I like to know surprising details about people. Details make people more human and knowing these details makes you feel closer to the person. So when I am feeling social (rarely) and sick of small talk (often), I ask specific questions about people's families and childhoods, hoping to bring out these details. I'm gleaning. I'm always happy and surprised to find the little nuggests, as if without them I was not convinced that there was not a person there at all, just some android that appeared out of air in front of me recently and will soon go away. But no, look, this is a person, just like I am a person, and here we both are! What are the chances?
There's a guy I know who hangs out and drinks with Josh and his buddies sometimes. I like him, and he must like me well enough to keep talking to me even though I can be a jerk. I know he has a little sister, and I've asked him a lot of questions about that. I don't have any little sisters, but I am one, and I've always wondered how that feels on the other side. Once, I was talking to him in a bar, and someone asked if I was his older sister, which formed some sort of bond between us - mistaken identity siblings, I guess. I used that angle to nag him a lot about his smoking that night. See? I'm a jerk.
But one time, I must have been in a weird sort of mood, because I asked him to tell me something surprising about himself. I was maybe tired of trying to dig out details or perhaps I was just feeling bold, because that is the sort of blunt and open-ended question that makes people uncomfortable. And yet, people love to talk about themselves. Look at me. I have a special place on the internet where I drop inconsequential details about myself all the time just so there is evidence that I am a person, too.
Anyway, this is what he told me: He really likes Murder, She Wrote.
I was floored. What an awesome detail. I had known him for a couple of years and all the time he was just walking around, liking Murder, She Wrote, and I never even knew. How many others are around us with these kind of secrets that aren't really secrets but might as well be for as long as it takes anyone else to discover them? How many other twenty-three year olds know that Jessica Fletcher's nephew's name is Grady?
We talked about the show. My parents both like TV mysteries, and so I've seen a lot. Matlock, Perry Mason*, Columbo, the works. I liked them all. Matlock, who was like the gentle, teasing Southern men at my church, except he caught bad guys for a living. Perry Mason, so austere and calm, sending Paul Drake to do the dirty work and always having a sort of ambiguous relationship with Della Street. But Columbo was my favorite. I loved the way he snuck in, annoying and bumbling and seeming so incompetant, that crazy eye going every which way, but then BAM! He caught you. I loved to see Columbo get his man.

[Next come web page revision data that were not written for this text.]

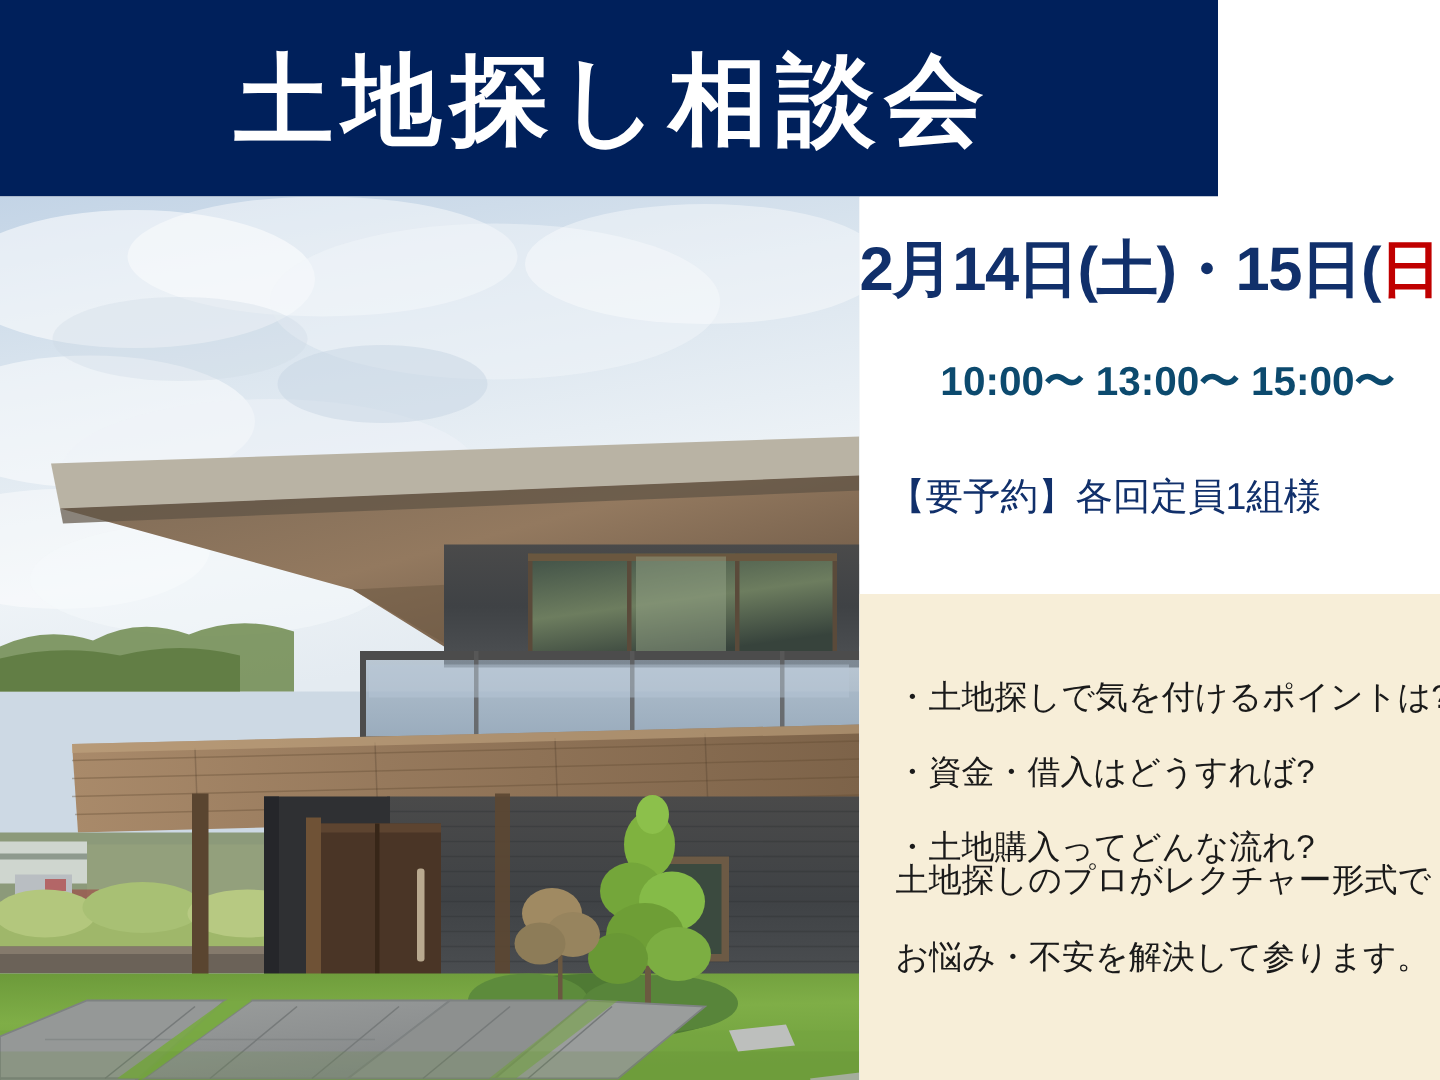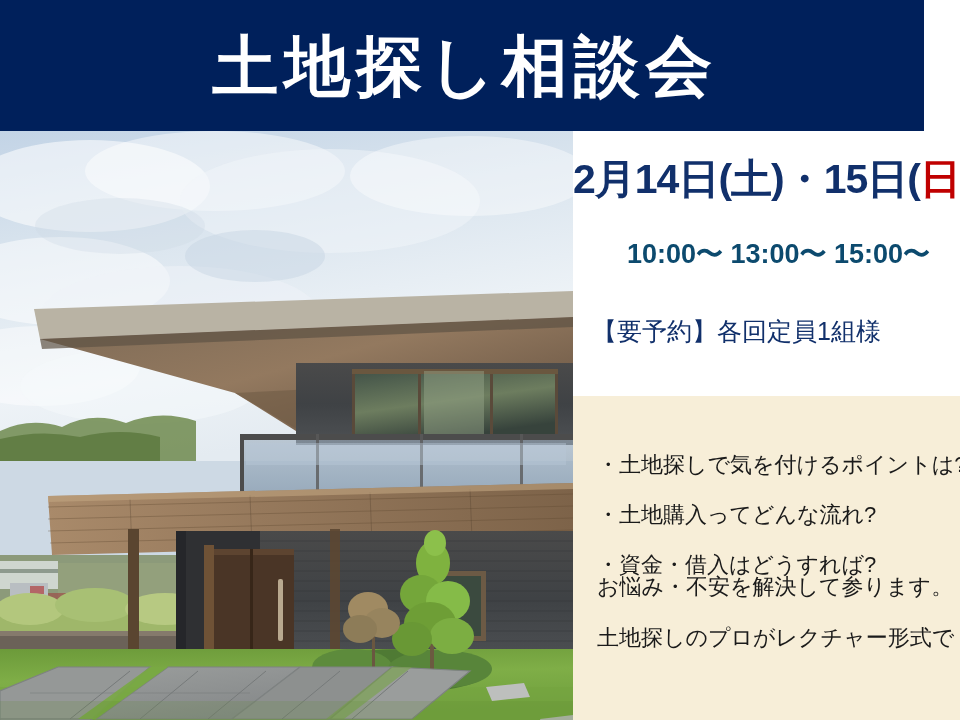--- a/index.html
+++ b/index.html
@@ -25,7 +25,7 @@
     position: absolute;
     left: 0;
     top: 0;
-    width: 924px;
+    width: 812px;
     height: 131px;
     background: #00205b;
     display: flex;

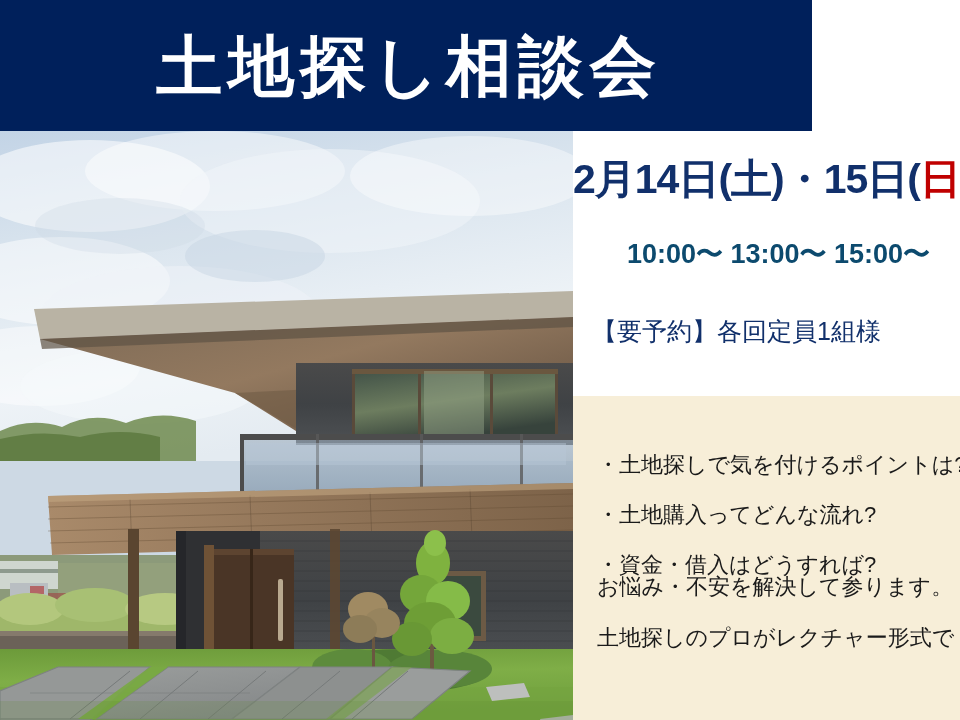--- a/index.html
+++ b/index.html
@@ -389,8 +389,8 @@
     <div class="beige-panel">
       <div class="bullet-list">
         <div class="bullet-item">・土地探しで気を付けるポイントは?</div>
+        <div class="bullet-item">・資金・借入はどうすれば?</div>
         <div class="bullet-item">・土地購入ってどんな流れ?</div>
-        <div class="bullet-item">・資金・借入はどうすれば?</div>
       </div>
       <div class="closing">
         <div class="closing-line">お悩み・不安を解決して参ります。</div>

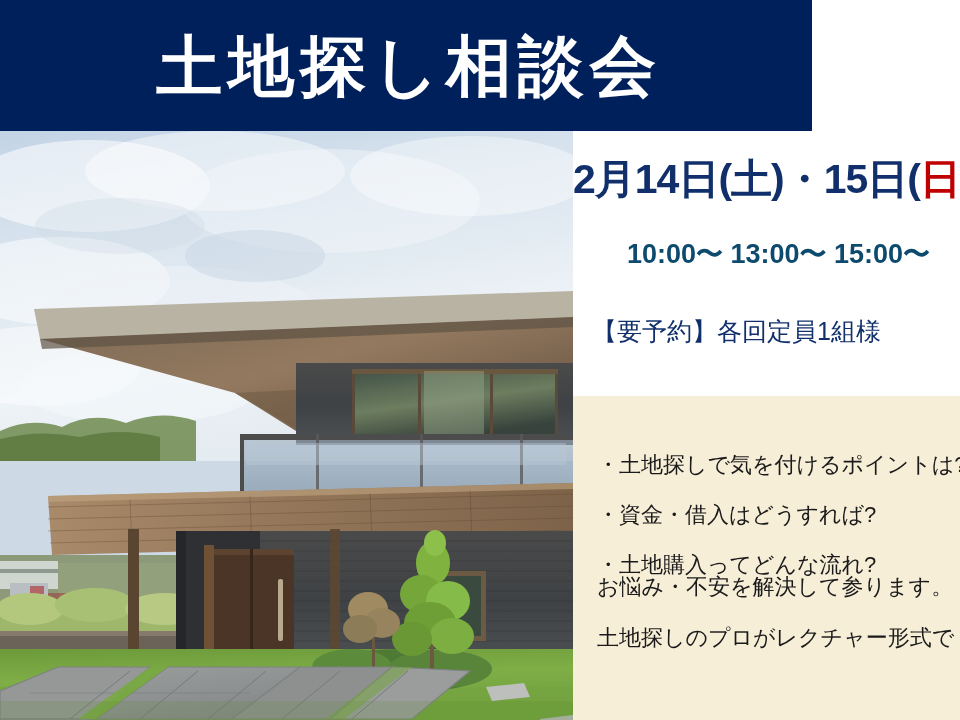--- a/index.html
+++ b/index.html
@@ -393,8 +393,8 @@
         <div class="bullet-item">・土地購入ってどんな流れ?</div>
       </div>
       <div class="closing">
+        <div class="closing-line">土地探しのプロがレクチャー形式で</div>
         <div class="closing-line">お悩み・不安を解決して参ります。</div>
-        <div class="closing-line">土地探しのプロがレクチャー形式で</div>
       </div>
     </div>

And I liked ole Jessica Fletcher, who lived in Cabot Cove, Maine, a small town that seemed to have a serious homicide problem. Maybe I related to her especially, because she was a writer. We used to watch Murder, She Wrote on Sunday nights with popcorn and coke. We sat on the floor because we weren't allowed to eat on the couch. My mom would remark upon the familiar names in the episode's guest stars, names that meant nothing to me because I was eight and had no idea who William Conrad and Ricardo Montalban were. Sometimes I would ask who those people were, because the names obviously meant something to her, and she would tell me, but I wouldn't get it, because they all seemed to fall into the general category of Some Old Guy That Used To Be Famous.
Except for her role as Jessica Fletcher, which earned her relevance in my world, Angela Lansbury herself could have fallen into that category. But that role seems more like an easy and comfortable retirement job, the equivalent as a part-time greeter at Wal-Mart, after the rest of her career. When I saw her in The Manchurian Candidate, I was blown away by how a.)beautiful and b.)terrible she was. It was discovering her anew, realizing that she was a lot more than some silly TV show where she was a widow improbably solving improbable mysteries. She became Angela Lansbury instead of Jessica Fletcher.
It was a little like finding out that some guy you've been having beer with for years really likes Murder, She Wrote.
*The whole reason I started writing this was because I found this great Perry Mason site by James Lileks, who has lots of amazing nostalgia content on his site and also has in-jokes with Dave Barry.